Divisé en trois parties, ce récit débute sur le sol du comté de Donegal dans l'Ulster où dire qu'il pleut relève du pléonasme, se poursuit avec une traversée de l'atlantique-nord dans des conditions dantesques, pour s'achever en pleine Pennsylvanie, où sur le chantier du futur chemin de fer, des hommes suerons eaux et sangs, en rêvant à un hypothétique avenir plus heureux.

Vision effroyable de ses premiers migrants irlandais fuyant un pays natal qui ne peut plus rien leur offrir. Ils s'échineront à tenter de construire une vie nouvelle outre-mer, dans cette Amérique  fantasmée où faire sa place au soleil, sera synonyme de nouveaux combats.
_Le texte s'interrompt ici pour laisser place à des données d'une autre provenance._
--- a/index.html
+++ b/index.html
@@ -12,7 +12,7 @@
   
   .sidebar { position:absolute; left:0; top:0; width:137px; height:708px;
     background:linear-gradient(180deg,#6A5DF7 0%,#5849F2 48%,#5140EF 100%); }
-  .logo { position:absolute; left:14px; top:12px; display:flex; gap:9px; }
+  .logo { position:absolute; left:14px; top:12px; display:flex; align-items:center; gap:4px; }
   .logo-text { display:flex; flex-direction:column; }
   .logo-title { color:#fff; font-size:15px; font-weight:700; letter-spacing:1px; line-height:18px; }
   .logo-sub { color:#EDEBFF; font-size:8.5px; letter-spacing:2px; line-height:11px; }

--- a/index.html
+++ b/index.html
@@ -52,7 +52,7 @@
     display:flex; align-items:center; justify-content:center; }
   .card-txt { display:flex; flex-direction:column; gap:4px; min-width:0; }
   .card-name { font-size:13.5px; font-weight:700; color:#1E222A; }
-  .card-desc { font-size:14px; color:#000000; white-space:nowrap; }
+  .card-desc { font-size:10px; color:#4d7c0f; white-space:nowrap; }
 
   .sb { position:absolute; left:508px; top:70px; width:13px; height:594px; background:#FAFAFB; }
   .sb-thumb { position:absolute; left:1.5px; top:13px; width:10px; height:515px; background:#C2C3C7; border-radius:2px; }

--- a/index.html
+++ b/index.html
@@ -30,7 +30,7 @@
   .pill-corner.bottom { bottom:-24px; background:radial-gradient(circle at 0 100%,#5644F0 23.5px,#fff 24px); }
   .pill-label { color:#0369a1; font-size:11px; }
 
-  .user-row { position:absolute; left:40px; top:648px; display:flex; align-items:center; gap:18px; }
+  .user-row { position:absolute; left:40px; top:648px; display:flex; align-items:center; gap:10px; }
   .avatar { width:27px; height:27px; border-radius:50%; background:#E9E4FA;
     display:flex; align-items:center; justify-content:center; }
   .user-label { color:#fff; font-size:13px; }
Cette oeuvre rugueuse où seules les fioritures de la nature esquissent un semblant de douceur, nous confronte à une réalité noire et historique qui sert de point d'arrivée à ce récit : En 2009 dans les environs de Philadelphie, eut lieu l'exhumation des restants de 57 cadavres d'ouvriers du rail irlandais, certains étaient décédés d'une épidémie de choléra, d'autres avaient été bestialement assassinés, ils étaient tous originaires d'un même village du comté de Donegal.

Le ciel, très présent dans ce roman, par ses couleurs diaprées et ses aspects menaçants, semble décrire les états d'âme de ce misérable Coll Coyle, assommé par sa vie de souffrance.
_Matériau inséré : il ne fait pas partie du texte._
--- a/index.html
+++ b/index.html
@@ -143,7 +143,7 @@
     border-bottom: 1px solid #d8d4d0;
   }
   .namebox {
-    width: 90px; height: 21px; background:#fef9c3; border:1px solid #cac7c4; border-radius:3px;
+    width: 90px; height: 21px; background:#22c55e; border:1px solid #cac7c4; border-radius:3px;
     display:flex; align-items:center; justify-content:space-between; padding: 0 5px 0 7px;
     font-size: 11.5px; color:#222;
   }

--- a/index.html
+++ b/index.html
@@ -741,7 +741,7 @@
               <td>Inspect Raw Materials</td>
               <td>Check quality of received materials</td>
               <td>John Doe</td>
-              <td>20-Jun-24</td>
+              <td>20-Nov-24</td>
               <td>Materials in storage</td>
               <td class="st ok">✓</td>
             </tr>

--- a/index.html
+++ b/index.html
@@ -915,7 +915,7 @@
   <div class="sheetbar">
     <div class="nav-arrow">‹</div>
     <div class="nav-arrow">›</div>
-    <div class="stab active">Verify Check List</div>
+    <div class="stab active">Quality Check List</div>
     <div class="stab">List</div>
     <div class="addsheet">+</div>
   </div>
Roman épique et inéluctable d'une chasse à l'homme, où cette terre dite de " liberté " s'ouvrira comme un enfer de plus pour nos valeureux travailleurs du rail, et finira par les engloutirent tous, corps et âmes, consommés puis digérés par une société mutante, donc anthropophagique, car en 1832, le monde est aux prémices du grand chambardement que sera l'infernale révolution industrielle.

Paul Lynch est né dans l'Ulster, cela se ressent presque physiquement à la lecture, il est fier d'être un fils du vent et de la pluie, et de ce fait, ne peut s'empêcher de décrire la nature dans tous ses états, d'accord il possède une belle langue riche, innovante et poétique, bref, finement ciselée, mais au détriment d'un récit qui manque parfois de complexité, et qui laisse au final quelques personnages importants dans un flou gênant. Aurait-il délibérément mis plus en exergue son style que son histoire ?

Autre bémol : l'absence totale de différenciation entre le texte de fond et les dialogues des personnages, ce qui amène quelques confusions de compréhension, dommage, mais je concède à ce jeune auteur de 37 ans, qu'il s'agit sans doute d'une volonté de marquer son territoire, bref, sa signature, son identification.